Material for this exercise:
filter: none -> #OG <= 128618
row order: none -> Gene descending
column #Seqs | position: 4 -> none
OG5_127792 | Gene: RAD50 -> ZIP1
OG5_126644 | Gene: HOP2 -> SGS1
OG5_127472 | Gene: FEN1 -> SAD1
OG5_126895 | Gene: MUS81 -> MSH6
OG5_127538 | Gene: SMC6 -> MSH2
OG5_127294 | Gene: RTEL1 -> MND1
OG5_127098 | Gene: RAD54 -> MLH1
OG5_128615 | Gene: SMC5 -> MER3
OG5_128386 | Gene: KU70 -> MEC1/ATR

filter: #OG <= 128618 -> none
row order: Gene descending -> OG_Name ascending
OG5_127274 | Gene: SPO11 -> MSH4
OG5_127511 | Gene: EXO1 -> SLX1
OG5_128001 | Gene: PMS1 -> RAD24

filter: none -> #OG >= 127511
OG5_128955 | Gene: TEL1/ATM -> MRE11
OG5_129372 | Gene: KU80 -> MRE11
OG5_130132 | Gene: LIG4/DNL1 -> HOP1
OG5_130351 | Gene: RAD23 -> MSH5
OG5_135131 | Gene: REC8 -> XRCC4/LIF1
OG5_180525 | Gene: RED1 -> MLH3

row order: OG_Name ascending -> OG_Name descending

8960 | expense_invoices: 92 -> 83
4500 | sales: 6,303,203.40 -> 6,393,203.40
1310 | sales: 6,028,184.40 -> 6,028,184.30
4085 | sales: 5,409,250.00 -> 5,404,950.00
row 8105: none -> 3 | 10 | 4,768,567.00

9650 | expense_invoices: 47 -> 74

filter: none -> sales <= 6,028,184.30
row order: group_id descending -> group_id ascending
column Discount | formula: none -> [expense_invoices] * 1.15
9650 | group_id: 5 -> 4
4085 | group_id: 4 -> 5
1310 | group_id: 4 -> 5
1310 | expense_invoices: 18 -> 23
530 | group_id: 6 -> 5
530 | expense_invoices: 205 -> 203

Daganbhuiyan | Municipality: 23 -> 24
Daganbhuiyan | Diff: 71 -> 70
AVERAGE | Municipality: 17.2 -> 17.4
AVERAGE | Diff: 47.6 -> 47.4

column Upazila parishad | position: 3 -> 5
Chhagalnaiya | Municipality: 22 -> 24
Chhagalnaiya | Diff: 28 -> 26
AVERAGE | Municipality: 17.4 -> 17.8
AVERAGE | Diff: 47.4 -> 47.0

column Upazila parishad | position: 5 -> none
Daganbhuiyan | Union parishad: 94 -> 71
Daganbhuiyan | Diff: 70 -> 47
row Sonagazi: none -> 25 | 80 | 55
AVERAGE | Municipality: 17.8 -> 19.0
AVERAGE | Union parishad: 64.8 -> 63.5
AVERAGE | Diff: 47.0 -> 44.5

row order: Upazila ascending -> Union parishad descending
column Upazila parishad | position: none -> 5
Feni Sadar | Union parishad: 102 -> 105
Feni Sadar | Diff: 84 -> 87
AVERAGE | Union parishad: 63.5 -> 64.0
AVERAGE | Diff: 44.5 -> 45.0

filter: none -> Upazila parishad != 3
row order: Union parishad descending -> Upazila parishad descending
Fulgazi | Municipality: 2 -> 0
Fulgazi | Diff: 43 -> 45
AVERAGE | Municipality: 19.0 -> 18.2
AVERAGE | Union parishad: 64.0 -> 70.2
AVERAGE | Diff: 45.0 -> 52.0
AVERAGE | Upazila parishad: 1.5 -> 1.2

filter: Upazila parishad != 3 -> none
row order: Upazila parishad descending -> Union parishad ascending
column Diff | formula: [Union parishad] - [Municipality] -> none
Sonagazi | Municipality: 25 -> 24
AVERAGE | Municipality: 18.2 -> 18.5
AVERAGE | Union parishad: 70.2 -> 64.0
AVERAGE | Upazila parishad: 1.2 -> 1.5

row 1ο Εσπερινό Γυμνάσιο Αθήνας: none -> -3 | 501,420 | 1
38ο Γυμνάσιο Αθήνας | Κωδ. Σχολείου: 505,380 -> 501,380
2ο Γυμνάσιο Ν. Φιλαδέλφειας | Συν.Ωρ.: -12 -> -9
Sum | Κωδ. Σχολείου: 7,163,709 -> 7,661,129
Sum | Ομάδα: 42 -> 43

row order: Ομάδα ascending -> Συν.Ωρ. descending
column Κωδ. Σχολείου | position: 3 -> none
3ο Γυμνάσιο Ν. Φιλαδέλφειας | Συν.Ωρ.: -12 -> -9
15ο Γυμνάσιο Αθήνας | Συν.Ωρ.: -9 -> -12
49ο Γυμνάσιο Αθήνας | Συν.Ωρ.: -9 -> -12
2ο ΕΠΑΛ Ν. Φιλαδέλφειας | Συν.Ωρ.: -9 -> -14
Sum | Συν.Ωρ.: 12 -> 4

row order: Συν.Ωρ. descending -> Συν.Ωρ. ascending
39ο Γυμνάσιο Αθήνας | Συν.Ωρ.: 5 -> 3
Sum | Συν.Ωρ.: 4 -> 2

Work task: Throughout the material above, find every line holding "Ομάδα" and copy it.

Solution to this problem:
Sum | Ομάδα: 42 -> 43
row order: Ομάδα ascending -> Συν.Ωρ. descending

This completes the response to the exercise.